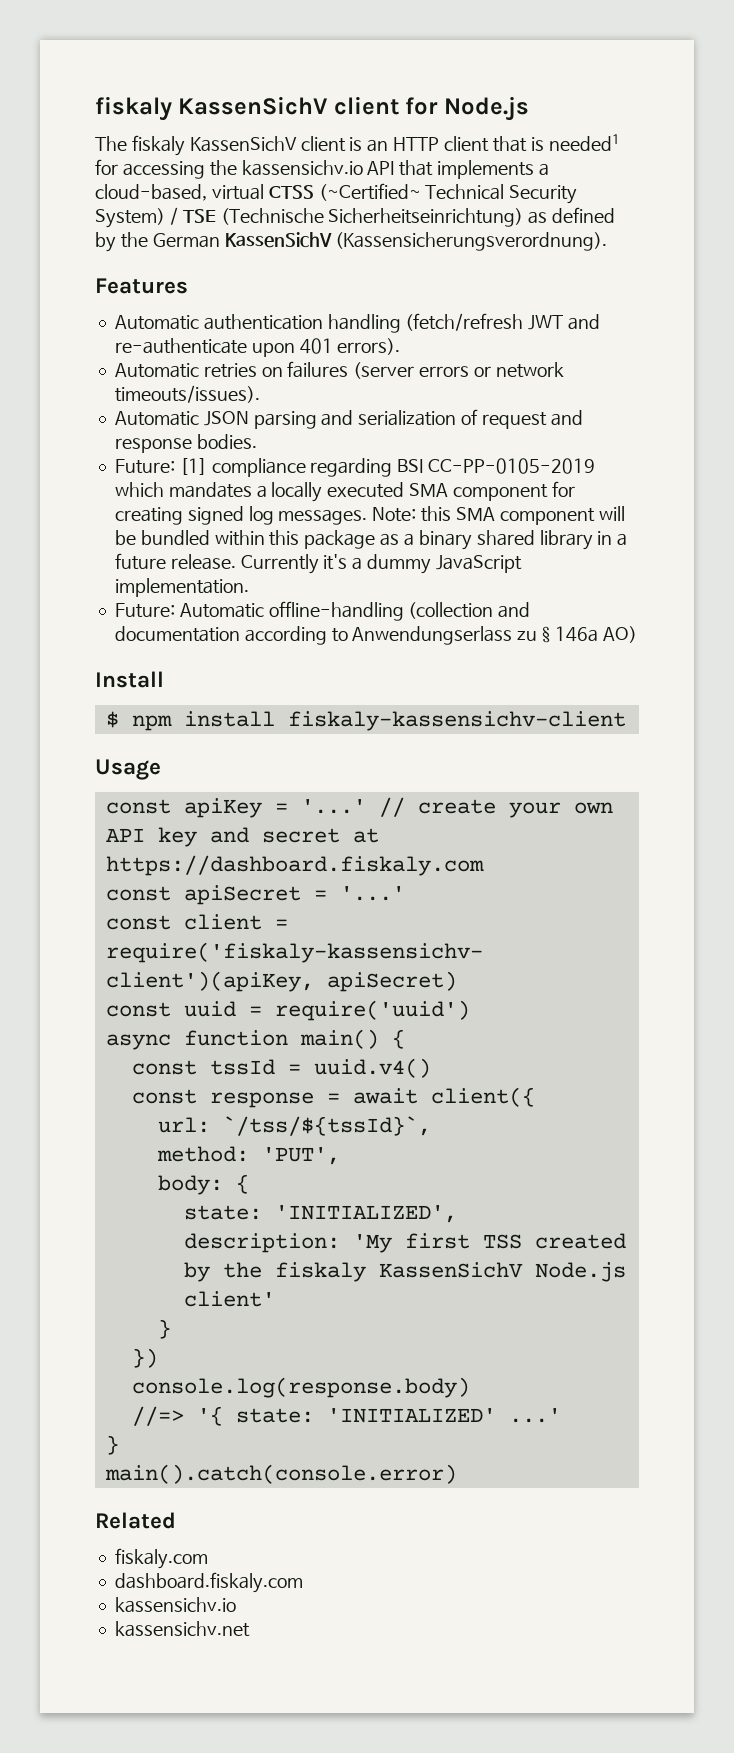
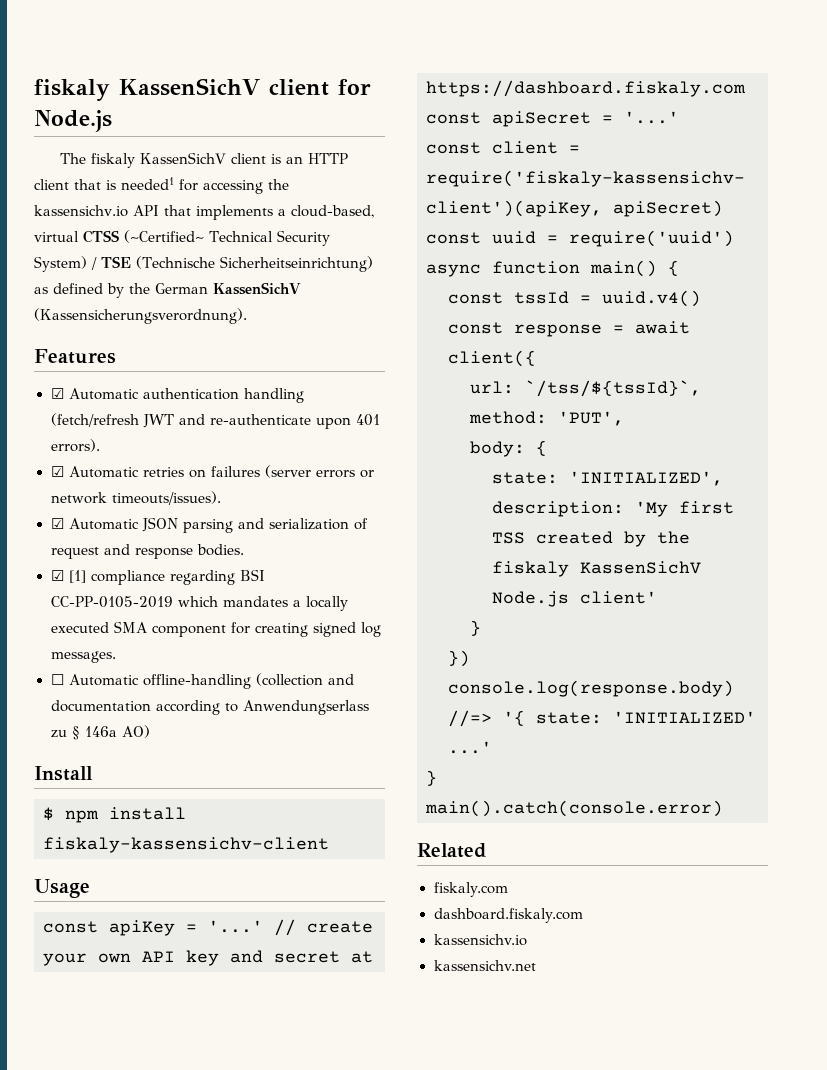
(188, 286) none -> [50,388,64,399] ☑
(401, 346) none -> [50,466,64,477] ☑
(260, 394) none -> [50,518,64,529] ☑
[114,459,175,474] Future: -> [50,570,64,581] ☑
[372,506,625,525] [114,530,628,550] [114,553,522,574] [114,578,249,597] [114,603,175,618] Note: this SMA component will be bundled within this package as a binary shared library in a future release. Currently it's a dummy JavaScript implementation. // Future: -> [50,674,64,685] // ☐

──────────

● **Problem requirements**
Scan the records for the string "none". Copy each line in which it appears.

● **Exercise solution**
(188, 286) none -> [50,388,64,399] ☑
(401, 346) none -> [50,466,64,477] ☑
(260, 394) none -> [50,518,64,529] ☑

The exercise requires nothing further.